Natürlich gab es sofort Investoren, die dort nur zu gerne gebaut hätten. Londoner, die hier schon seit Jahren wohnten oder arbeiteten, plädierten für einen Parkplatz, andere wollten lieber einen grünen Park vor ihrer Tür haben. Niemand hatte ein überzeugendes Konzept, geschweige denn Geld, und so lag Covent Garden Market, für fast zwanzig Jahre brach. Die herrlichen Markthallen rotteten vor sich hin und irgendwie war das Ganze zu einem ziemlich schmuddeligen Ort verkommen. Da half es auch nichts, dass das Royal Opera House direkt angrenzt, wenn auch nur mit der Rückwand. Die Besucher sahen nichts davon, denn sie kamen abends über die Bow Street, wo noch heute der Haupteingang zu finden ist. Man brauchte viel Geduld, aber schließlich wurden die Stadtplaner aktiv und entwickelten einen ganz neuen Nutzungsplan. Dabei hielt man sich eng an der Tradition. Covent Garden Market sollte bleiben, was es immer gewesen war, ein Markt-, Handels- und Treffplatz für jedermann. Das Konzept ging auf, heute ist die Piazza ein Touristenmagnet und täglich bis in den Abend voller Menschen und voller Leben.

 

 

Covent Garden Market besteht aus mehreren Hallen, die drei große Märkte und viele kleine Geschäfte beherbergen. Man hat viel Kunsthandwerk angesiedelt neben netten Restaurants und Shops, die Spezialitäten anbieten. Vom Tee, über Tabak zum Käse und Pralinen. Dazwischen haben Händler ihre Marktstände, die nachmittags wieder leer geräumt werden. Am Wochenende kommen Verkäufer, die sich auf Touristen spezialisiert haben. Dann findet man ganz sicher ein Mitbringsel für zu Hause. Aber auch viele Sammler bieten alte Fotografien, Postkarten und Bücher an. Daneben steht einer mit Vinyl Schallplatten, von denen ich so manches Cover wiedererkenne. Am nächsten Stand werden Gürtel und Portemonnaies angeboten und daneben gibt es schöne Schals zu kaufen. Im Winter auch warme Mützen, was mich schon oft gerettet hat, denn abends weht ein eisiger Wind über die Themse. Man kann sich hier leicht ein paar Stunden aufhalten und falls es regnet, freut man sich über die durchgehende Überdachung. Ich war von der Qualität der angebotenen Ware sehr positiv überrascht.

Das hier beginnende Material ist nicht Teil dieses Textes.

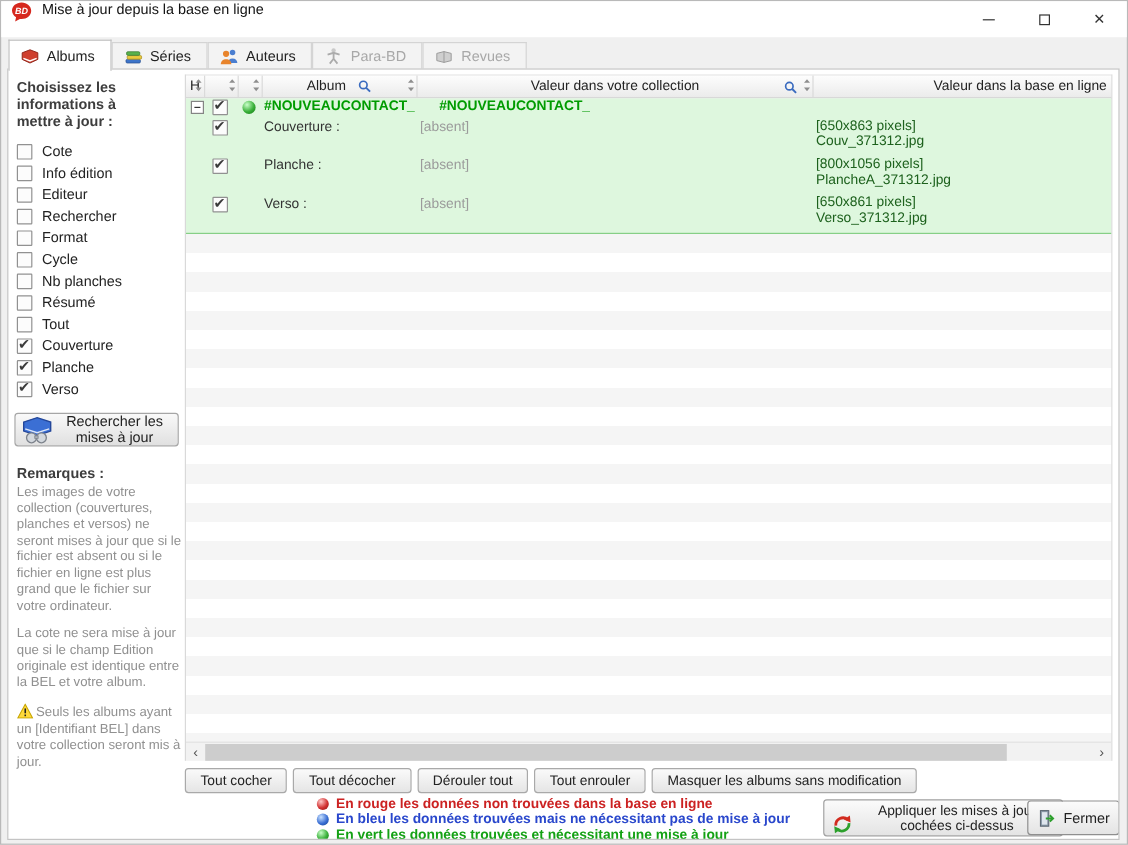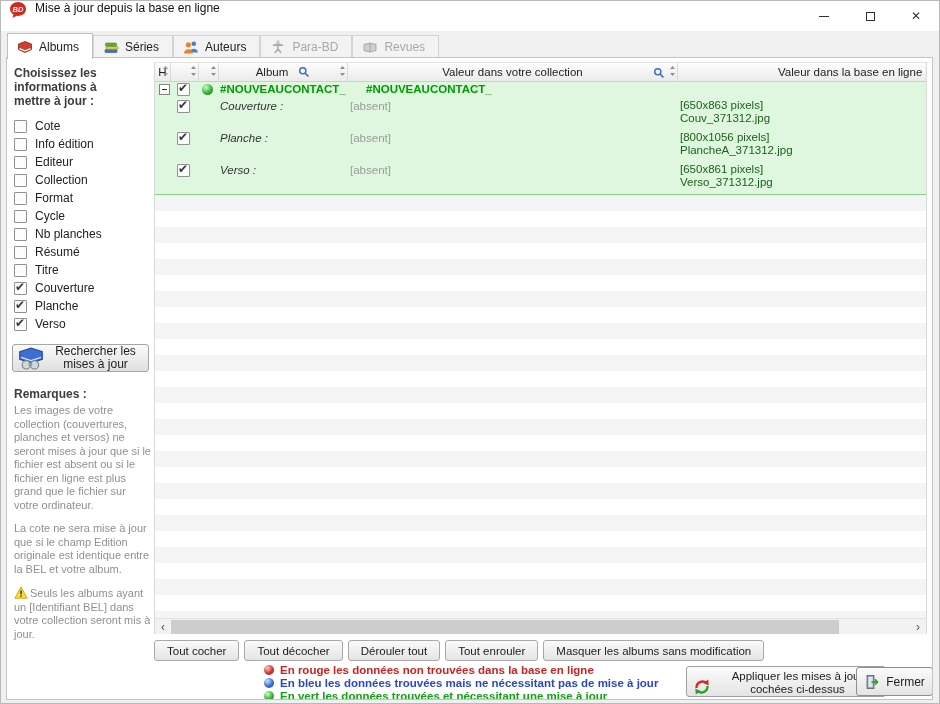--- a/index.html
+++ b/index.html
@@ -61,7 +61,7 @@
   .row-ball{position:absolute;left:47px;top:2px;width:11px;height:11px}
   .gtitle{position:absolute;left:65px;top:1px;font-weight:bold;color:#009b00;white-space:nowrap}
   .gcoll{position:absolute;left:211px;top:1px;font-weight:bold;color:#009b00;white-space:nowrap}
-  .slabel{position:absolute;left:65px;top:2px;font-style:italic;color:#333}
+  .slabel{position:absolute;left:65px;top:2px;color:#333}
   .sabsent{position:absolute;left:195px;top:2px;color:#9b9b9b}
   .sonline{position:absolute;left:525px;top:1px;color:#1d611d;line-height:13px}
   .sonline span{display:block}

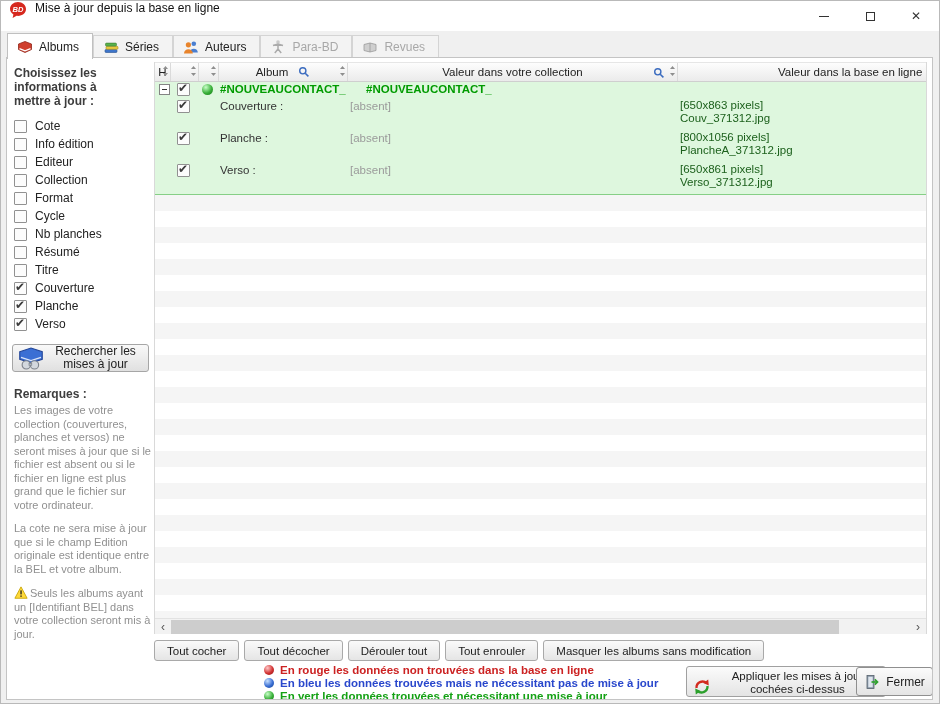--- a/index.html
+++ b/index.html
@@ -184,7 +184,7 @@
       </div>
       <div class="opt">
         <span class="cb"></span>
-        <span>Collection</span>
+        <span>Rechercher</span>
       </div>
       <div class="opt">
         <span class="cb"></span>

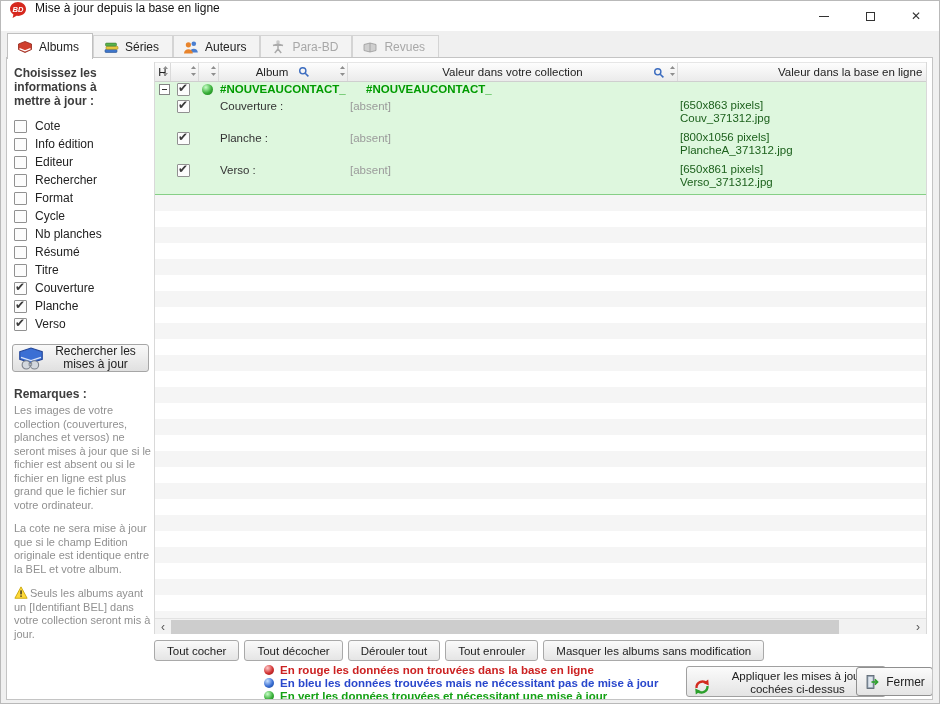--- a/index.html
+++ b/index.html
@@ -204,7 +204,7 @@
       </div>
       <div class="opt">
         <span class="cb"></span>
-        <span>Titre</span>
+        <span>Tout</span>
       </div>
       <div class="opt">
         <span class="cb checked"></span>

Abends machen dann die Pubs, die Bars und die Restaurants auf. Das Publikum ist altersmäßig viel gemischter als im West End (Leicester Square), wo die Jugend sich bis spät in die Nacht amüsiert. Hier sitzen Touristen wie ich, die etwas müde vom anstrengenden Tag noch ein Glas Bier oder Cidre trinken und gleich neben mir sitzt ein Ehepaar in Abendgarderobe, weil sie nachher noch die Oper besuchen werden. Das Beste aber ist die kostenfreie Unterhaltung, die die Straßenmusiker zu bieten haben. Covent Garden ist der einzige Ort in London, wo ‘Busker’  ihre Musik spielen dürfen. Hier fingen nicht wenige Leute ihre Karriere an, die später Weltstars wurden. Und deshalb wunderte es mich nicht, welche Qualität die Künstler bieten. Da schmettert jemand Arien auf höchsten Niveau, ein anderer spielt Songs von Cat Stevens und ich schaue zweimal hin, weil er vom Original nicht zu unterscheiden ist. Es macht wirklich Spaß hier den Abend ausklingen zu lassen und ich versäume die Gelegenheit nie, wenn ich im nahegelegenen Strand Palace Hotel mein Zimmer habe.

Covent Garden ist übrigens auch der Name des Stadtteils (district), der Teil des Bezirks (borough) Westminster ist. Der Stadtteil beginnt gleich westlich von St Paul’s und endet am Trafalgar Square. Kinogänger kennen den Covent Garden Market aus vielen Filmen. Alfred Hitchcock, der gebürtige Engländer (!), drehte hier den Thriller ‘Frency’ und soll dabei die Markt-Atmosphäre während der 60-er Jahre perfekt eingefangen haben. Schon früher wurde das Stück ‘Pygmalion’ von Bernhard Shaw hier verfilmt. Wir kennen es besser als Musical ‘My Fair Lady’. In dem Stück besucht Prof. Higgins die Royal Opera und trifft auf das Blumenmädchen Eliza Doolittle, die ihre Ware auf dem Covent Garden Market anbietet. Übrigens ein Stück mit einem wahren Hintergrund, der erschreckend traurige soziale Verhältnisse aufzeigt. Aber das ist eine andere Geschichte.

Wer in London ist, sollte auf jeden Fall einen Besuch in Covent Garden Market einplanen. Regelmäßig ist der Markt Schauplatz für besondere Aktionen. Da kommt dann schon mal Paddington Bear vorbei oder ein paar Morris Dancer zeigen ihre mitreißenden Tänze. Im Dezember wird es festlich. Dann wird Covent Garden zu einem Weihnachtsmarkt, inklusive lebenden Rentieren und einer Mini-Eislaufbahn. Tausende von Lichtern glänzen dann an der Fassade und ein großer Weihnachtsbaum steht auf der Piazza vor dem London Transport Museum. Aber Vorsicht beim Betreten der alten Markthallen, denn unter dort sind unter der Decke unzählige Mistelzweige angebracht. Und was das bedeutet, wissen Sie hoffentlich. Viel Spaß in Covent Garden.